C'est la réponse bien connue du croyant désemparé face à l'incompréhensible. Si Dieu existe, par exemple, d'où vient le mal ? À cela, impossible de répondre autrement qu'en bottant en touche : nous serions trop limités pour le comprendre. Et c'est exactement cela qu'exprime Il miracolo, la première série écrite et réalisée par l'écrivain italien Niccolò Ammaniti. Et c'est pourquoi, disons-le d'emblée, il ne faut pas s'attendre à ce que le miracle soit expliqué.
C'est donc l'histoire d'une statue de la vierge, retrouvée chez un mafieux italien, qui pleure continuellement du sang. Le secret est jalousement gardé par les autorités et ne sera partagé qu'avec une poignée de personnes : le Premier ministre, qui vient de mettre en jeu l'appartenance de l'Italie à l'Union Européenne via référendum ; un général des carabiniers, qui a la responsabilité de garder la vierge au secret ; une biologiste chargée d'analyser le sang qui coule de ses yeux ; un prêtre en crise de foi dont on fait appel à l'expertise en matière de "miracles".
Tous représentent quelque chose – science, religion, autorité, croyant, athée – mais la série à l'intelligence de ne pas faire de ses personnages de vulgaires archétypes : ce qu'ils incarnent est caché derrière des personnages fouillés finalement proches de nous, loin de déclamer leurs principes. Les personnages secondaires qui gravitent autour d'eux (leur famille, leurs amis) sont tout aussi consistants.
Toute la série tourne autour de la question du sens. Il y a d'abord le miracle : on cherche le truc, il n'y en a pas. Soit, mais que signifie-t-il ? Le sang aurait-il des propriétés curatives ? Puisqu'il s'avère après analyses qu'il appartient à un homme, auquel ? Un être moralement supérieur ? Faut-il dévoiler la statue au public pour "déclencher" quelque chose ?
Ces questions tarauderont les protagonistes, et leurs attentes seront à chaque fois déçues. Les voies du Seigneur sont impénétrables, même pour les athées.

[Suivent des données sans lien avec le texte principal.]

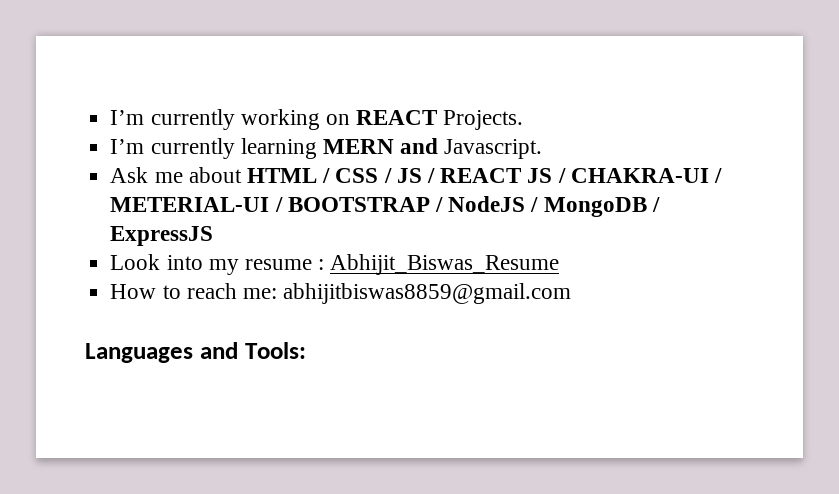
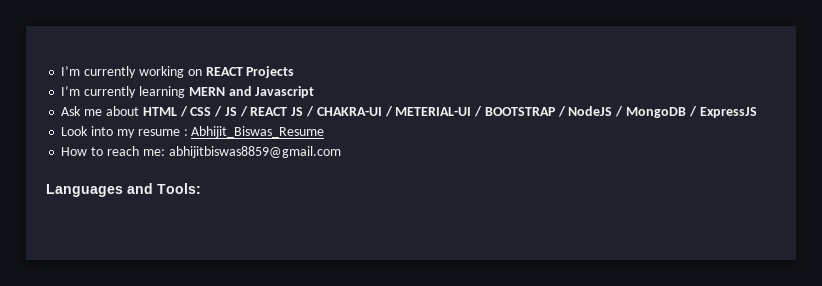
[443,110,524,130] Projects. -> [246,66,295,78] Projects
[444,139,543,159] Javascript. -> [255,86,315,98] Javascript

La série n'est pas sans défauts bien sûr. L'histoire de l'exploiteur de clandestins, par exemple, s'avère finalement être un détour qui ne signifie rien, donc inutile – alors qu'il y avait moyen d'en faire quelque chose, dommage. On constatera aussi certaines facilités : la maladie mystérieuse du prêtre et le traitement tout aussi mystérieux qui l'accompagne en font partie, ainsi que sa fuite du "centre de rééducation" ou ses transactions avec la mafia. Mais l'interprétation et le propos sauvent l'ensemble, suffisamment pour en faire une œuvre recommandable.
Les démarches purement scientifiques ou religieuses s'emballent au point de mener leurs représentants à leur perte : la biologiste, seule, s'embarque dans une sordide histoire de clonage illégal tandis que le prêtre meurt les armes à la main en voulant dévoiler le "miracle" au grand public. Par une cruelle ironie, il part dans le désarroi avec l'image d'une vierge qui a cessé de pleurer. Mais c'est au contraire un soulagement pour le Premier ministre athée : enfin les choses retournent à leur place, nous sommes seuls, il n'y a pas de sens et aucune prière n'aurait pu empêcher la mort de son fils. Enfin, le vrai gagnant semble être le général, croyant et enquêteur modéré, qui raflera finalement la mise dans un dernier trait d'humour. Mais pour en faire quoi ?
PS : pour ceux qui persisteraient à chercher un sens au miracle, j'ai cette suggestion : peut-être la vierge s'est-elle tout simplement mise à pleurer du sang pour sauver la vie de Nicolino.